ERIN HOWARD OF HUNSTVILLE, ALABAMA, COME ON DOWN! Two rounds today, streaming online on ESPN3, and both are ding-and-you're-out.
There are two preliminary rounds today in which all 284 spellers will face the microphone, Dr. Jacques Bailly, and the cameras of ESPN3 online (in both "play along" and more aggressively chyroned versions). Spellers receive 3 points for each word spelled correctly today; add that number to yesterday's written round score, and the top up-to-50 spellers advance to the semifinals tomorrow.
You can follow along in a few places (in addition to here): the Bee website, and a few places on Twitter worth noting: @ScrippsBee, @PeterSokolowski @APBenNuckols, and hashtag #SpellingBee.
Last year, 279/283 of the students survived the morning round, and 214/283 of the students survived the day unscathed altogether, with 49 making the cut for Thursday's semifinals.
8:57 am: 56/63 correct so far, and with both Ponzi and glengarry coming in early, one wonders if David Mamet has joined the staff.

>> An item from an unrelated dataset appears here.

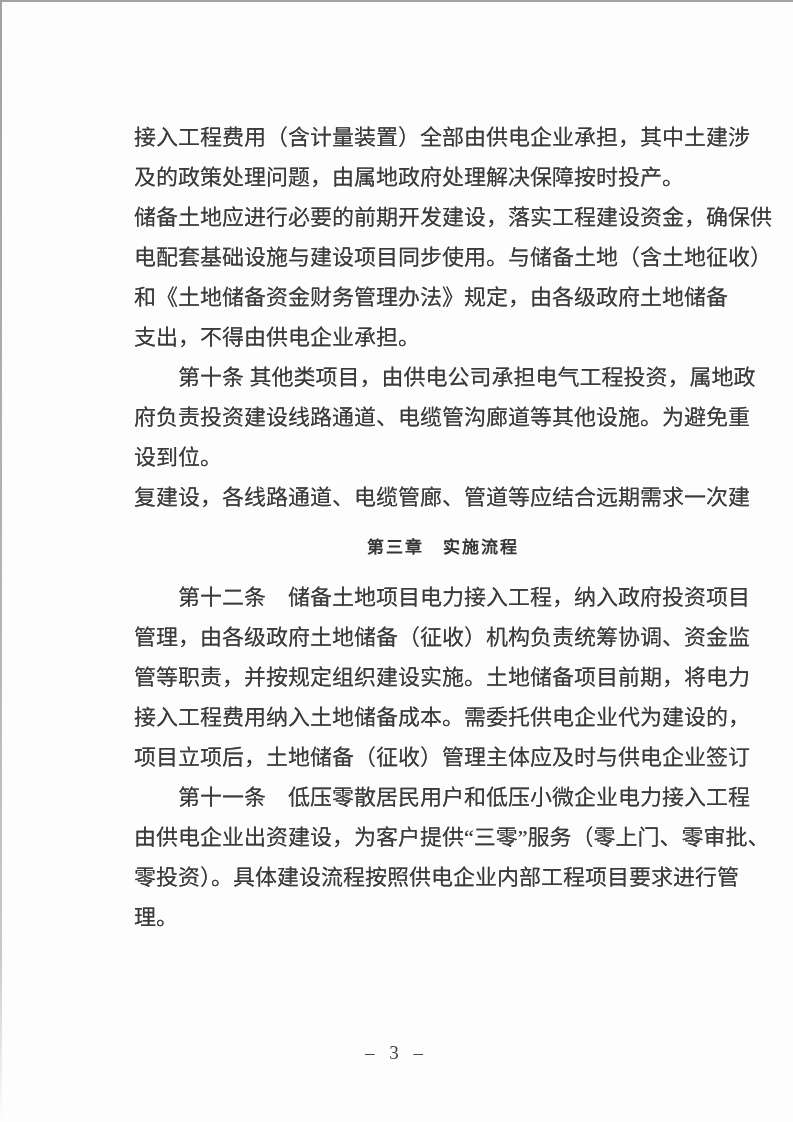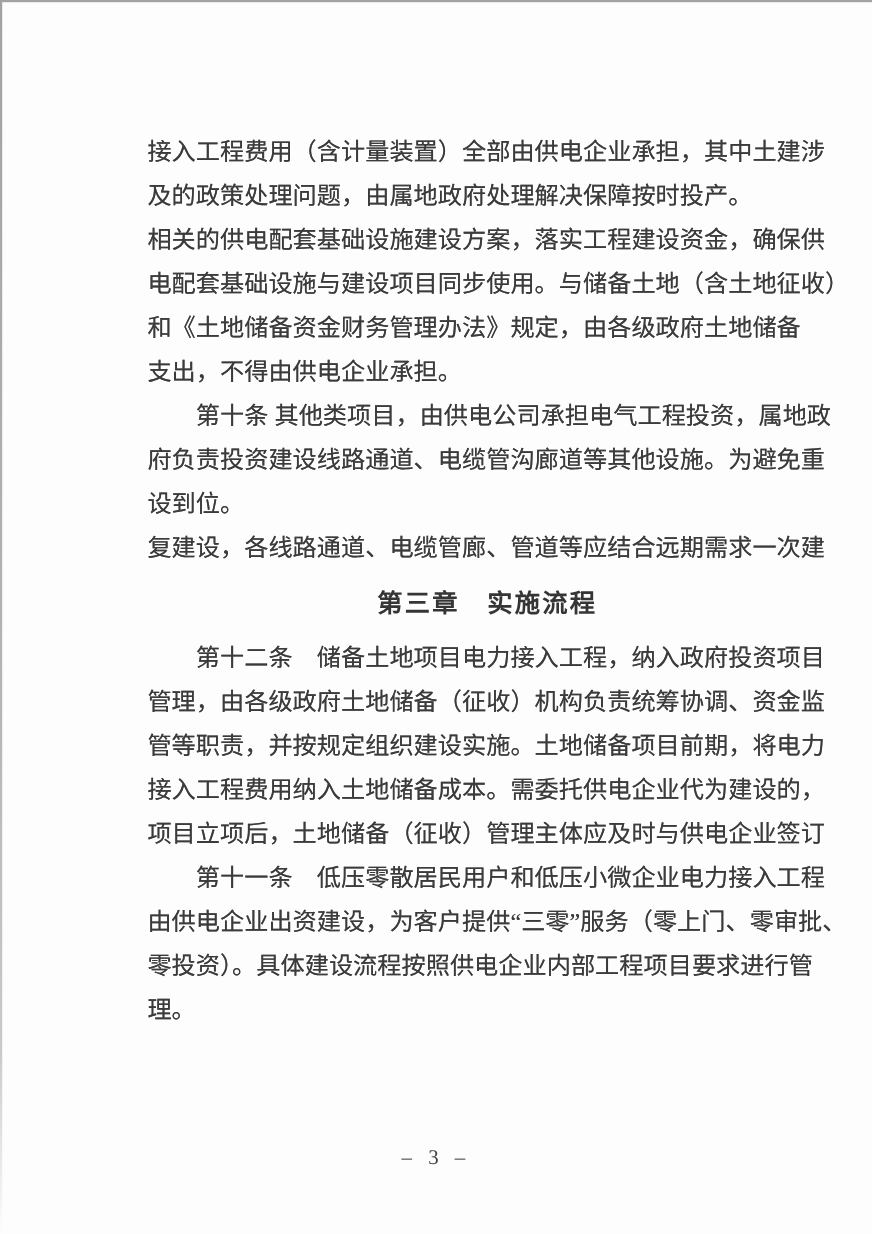"相关的供电配套基础设施建设方案，落实工程建设资金，确保供" div.line { text: 相关的供电配套基础设施建设方案 -> 储备土地应进行必要的前期开发建设 }
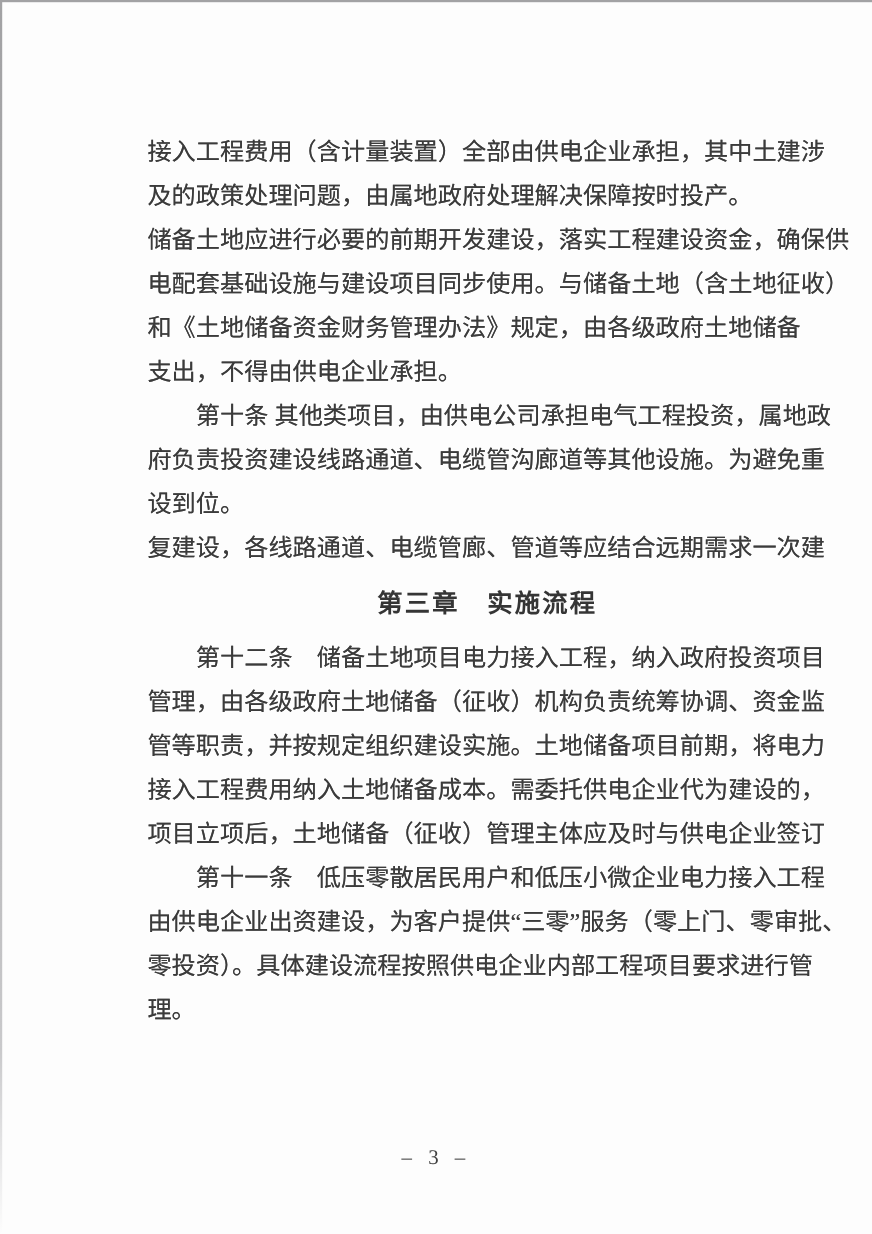"第三章 实施流程" .chapter-heading { font-size: 23px -> 17px }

10:02 am: 123/140 correct, with this year's lone four-timer, who did not reach Thursday in any of his efforts, among the fallen. Seems like a sweet kid.
10:46 am: "Can you spell it please?" asks Abigail Pittman on RENT-guhn, RUNT-juhn, you know, that unit of x-rays which is named for a German dude. And Dr. Bailly won't, and she can't. Sigh.
12:18 pm: 251/284 survive to the afternoon.
1:30pm: We're back. (Sorry: work duties. I'll be intermittently involved this afternoon.)
1:44pm: 14/17 through so far, and the round doesn't seem any harder than round 2. Calisthenics, encyclical, impeachable, hallowed? I'd feel guilty even putting up the pronunciations.
5:00pm: About a 70% success rate this round (135/183), on words that may not always seem difficult to us (flagon, consulate, baklava), but it's the difference between a memorized list and a wide-open dictionary. There's nothing in this round that should prove problematic to the prime-timers, but there's a lot of variation in this round.